No shit, right?  Clear as day?  I mean – I hadn’t contacted them for ten years, I was in a different state and this shows up certified mail having never given out my address.  No brainer.

The male cop said, “They just love you and miss you,” and no amount of WTF read the letter, look at this, understand they’ve killed my pets in the past would convince him that I was anything more than overreacting to a missive of love and longing.

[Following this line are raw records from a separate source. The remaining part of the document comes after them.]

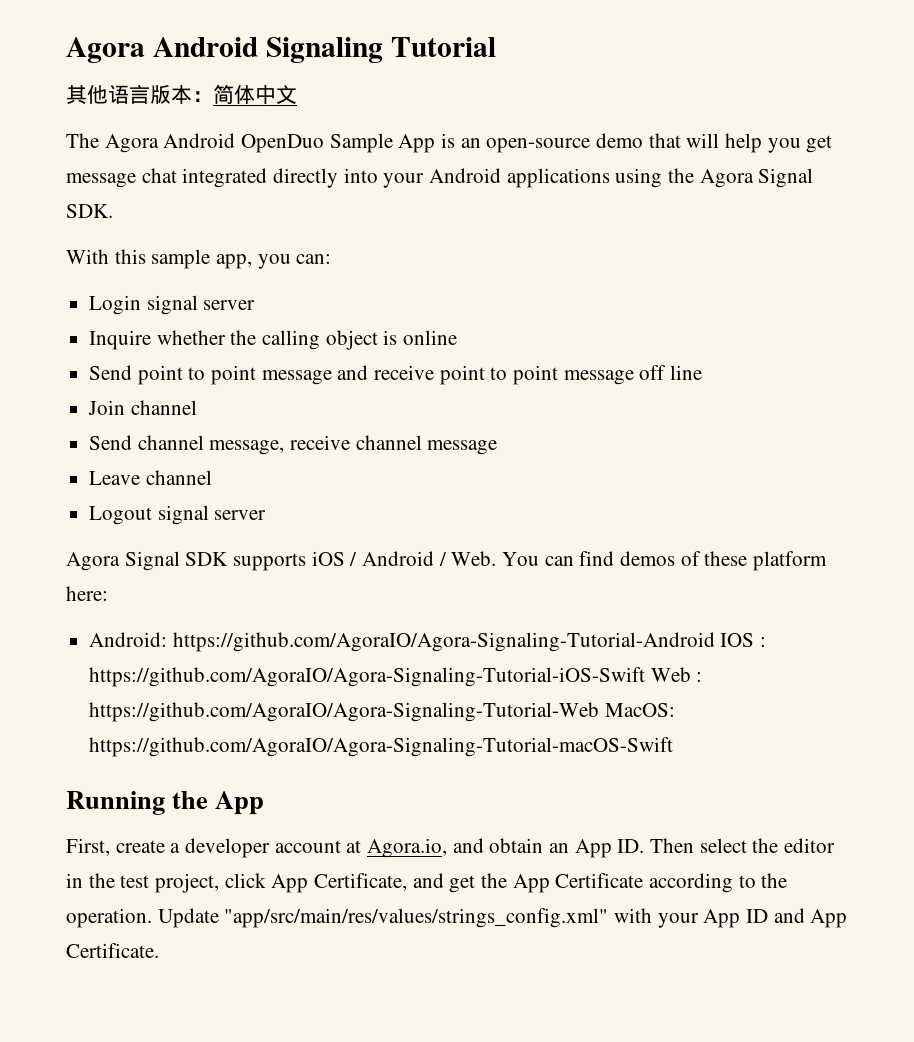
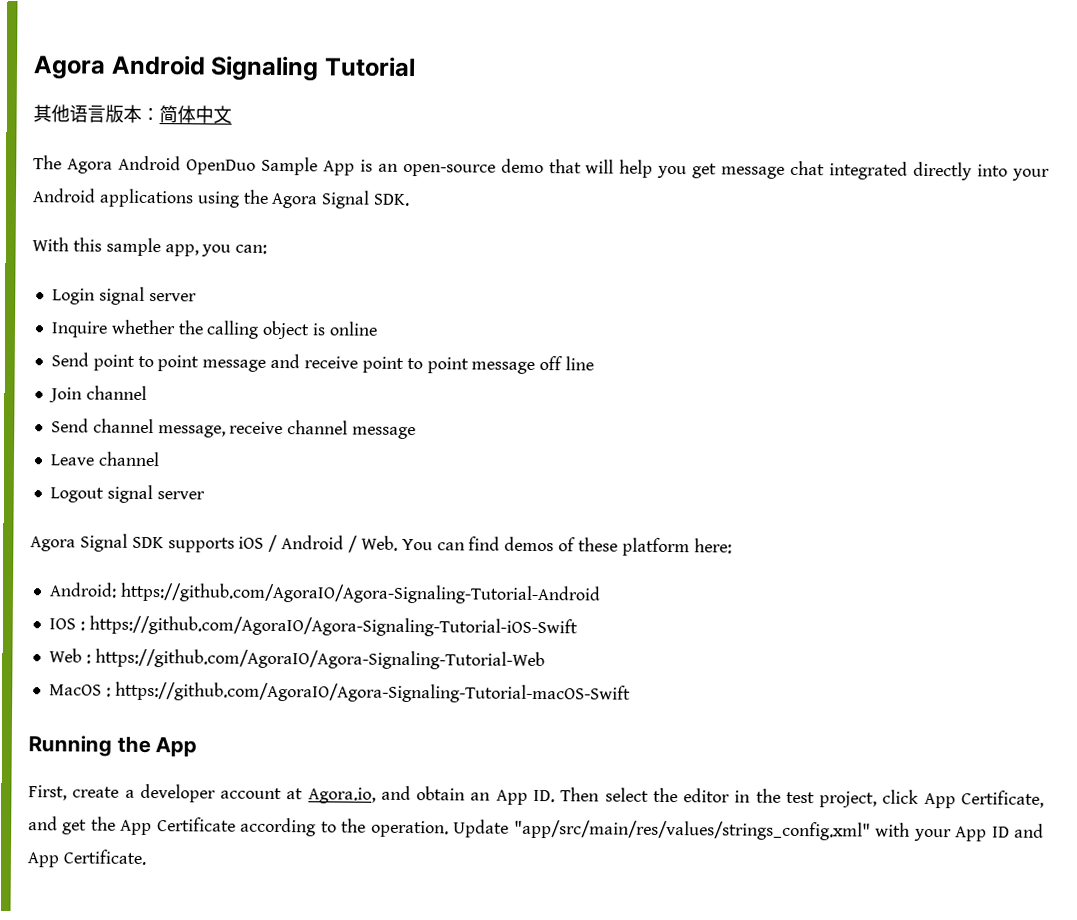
- Android: https://github.com/AgoraIO/Agora-Signaling-Tutorial-Android IOS : https://github.com/AgoraIO/Agora-Signaling-Tutorial-iOS-Swift Web : https://github.com/AgoraIO/Agora-Signaling-Tutorial-Web MacOS: https://github.com/AgoraIO/Agora-Signaling-Tutorial-macOS-Swift
+ Android: https://github.com/AgoraIO/Agora-Signaling-Tutorial-Android
+ IOS : https://github.com/AgoraIO/Agora-Signaling-Tutorial-iOS-Swift
+ Web : https://github.com/AgoraIO/Agora-Signaling-Tutorial-Web
+ MacOS : https://github.com/AgoraIO/Agora-Signaling-Tutorial-macOS-Swift

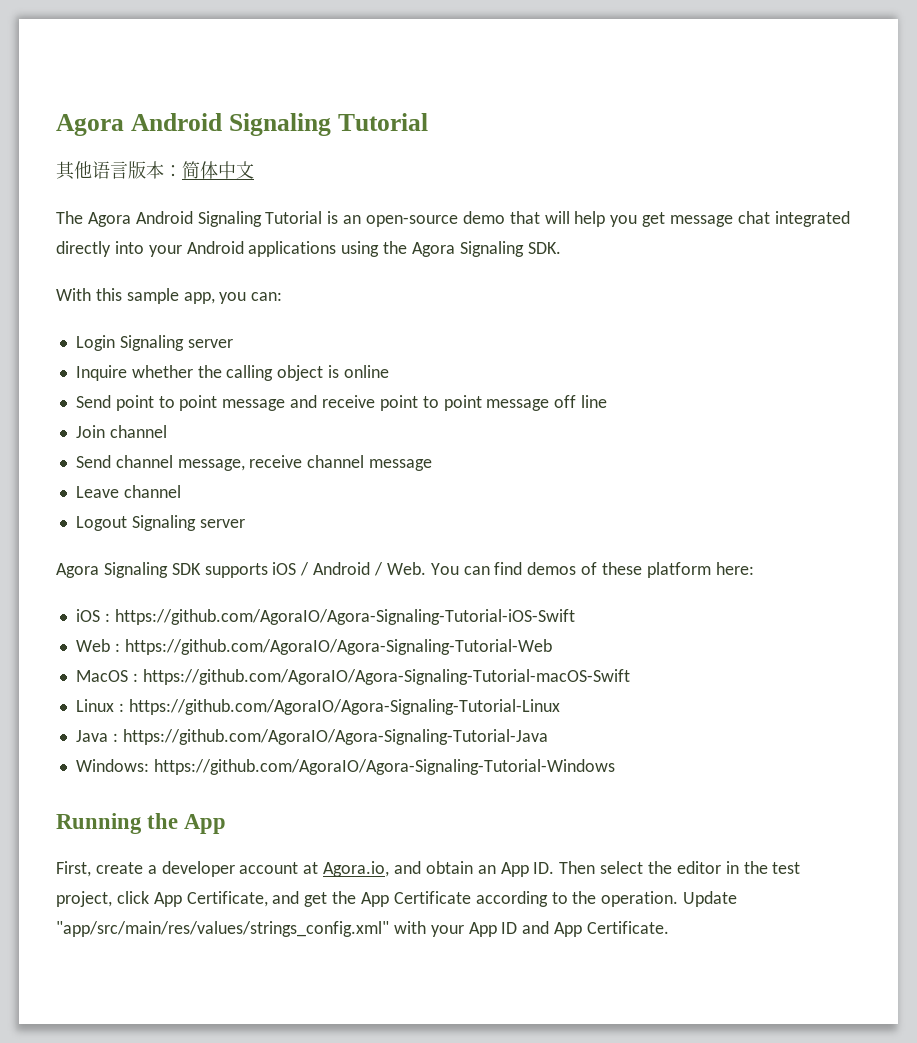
- The Agora Android OpenDuo Sample App is an open-source demo that will help you get message chat integrated directly into your Android applications using the Agora Signal SDK.
+ The Agora Android Signaling Tutorial is an open-source demo that will help you get message chat integrated directly into your Android applications using the Agora Signaling SDK.
- Login signal server
+ Login Signaling server
- Logout signal server
+ Logout Signaling server
- Agora Signal SDK supports iOS / Android / Web. You can find demos of these platform here:
+ Agora Signaling SDK supports iOS / Android / Web. You can find demos of these platform here:
- Android: https://github.com/AgoraIO/Agora-Signaling-Tutorial-Android
- IOS : https://github.com/AgoraIO/Agora-Signaling-Tutorial-iOS-Swift
+ iOS : https://github.com/AgoraIO/Agora-Signaling-Tutorial-iOS-Swift
+ Linux : https://github.com/AgoraIO/Agora-Signaling-Tutorial-Linux
+ Java : https://github.com/AgoraIO/Agora-Signaling-Tutorial-Java
+ Windows: https://github.com/AgoraIO/Agora-Signaling-Tutorial-Windows

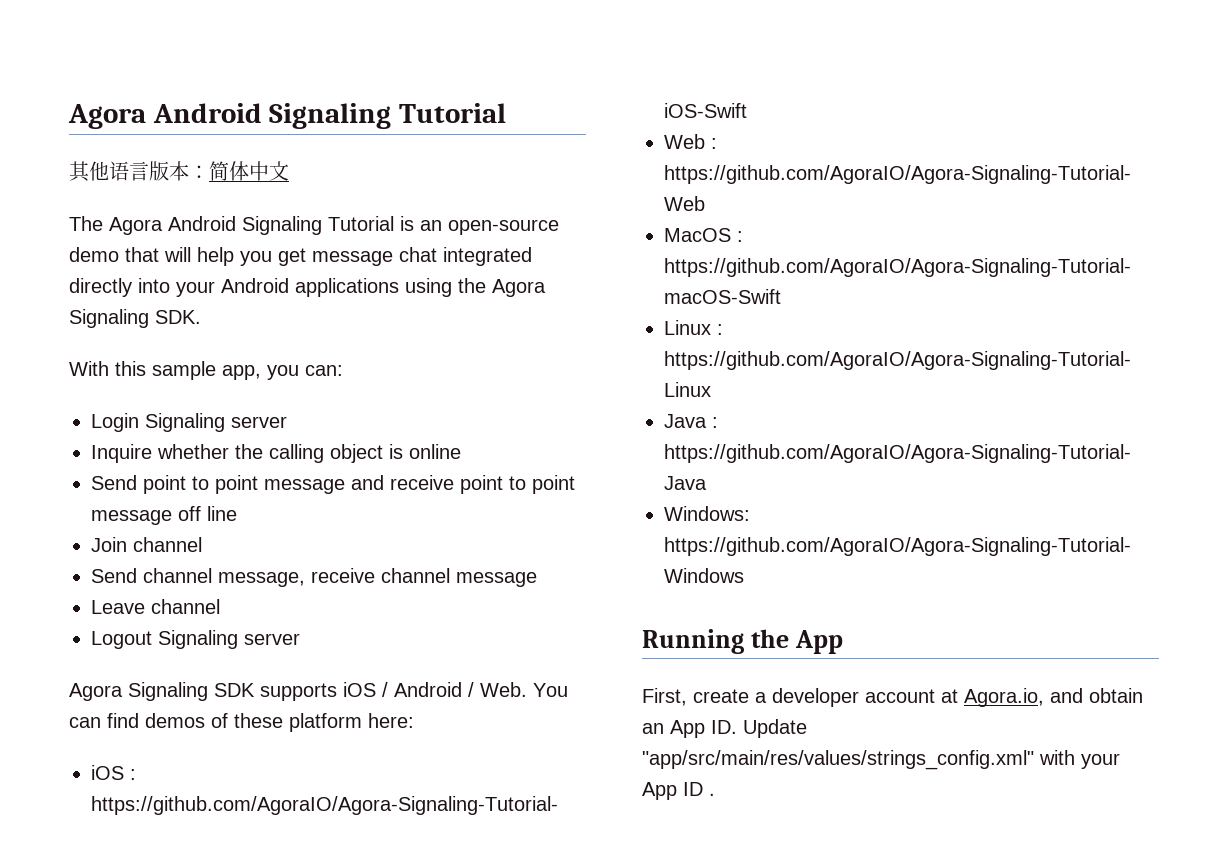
- First, create a developer account at Agora.io, and obtain an App ID. Then select the editor in the test project, click App Certificate, and get the App Certificate according to the operation. Update "app/src/main/res/values/strings_config.xml" with your App ID and App Certificate.
+ First, create a developer account at Agora.io, and obtain an App ID. Update "app/src/main/res/values/strings_config.xml" with your App ID .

This happens every time I go to the doctors, too.  I’ve had very harrowing experiences when the male doctor has just told me I have anxiety, or as a woman I do certain things, think certain things, that I’m not really sick even though I am (one led to a rough exam I should have reported, but I was convinced it wouldn’t do any good).  They ignore what I am saying and focus on the gender, and the devaluing occurs.  (This is also part of why I now work in with doctors even though I don’t go to them as often as I should- my pat answer to what I do is ‘teach them to not be dicks’ which is way hard to do).  Women doctors do the same thing.  Medicine is a patriarchal institution and just as my first story that got me ‘into the establishment’ was about a man because that’s the story I learned was important, so do women doctors learn to distrust female patients.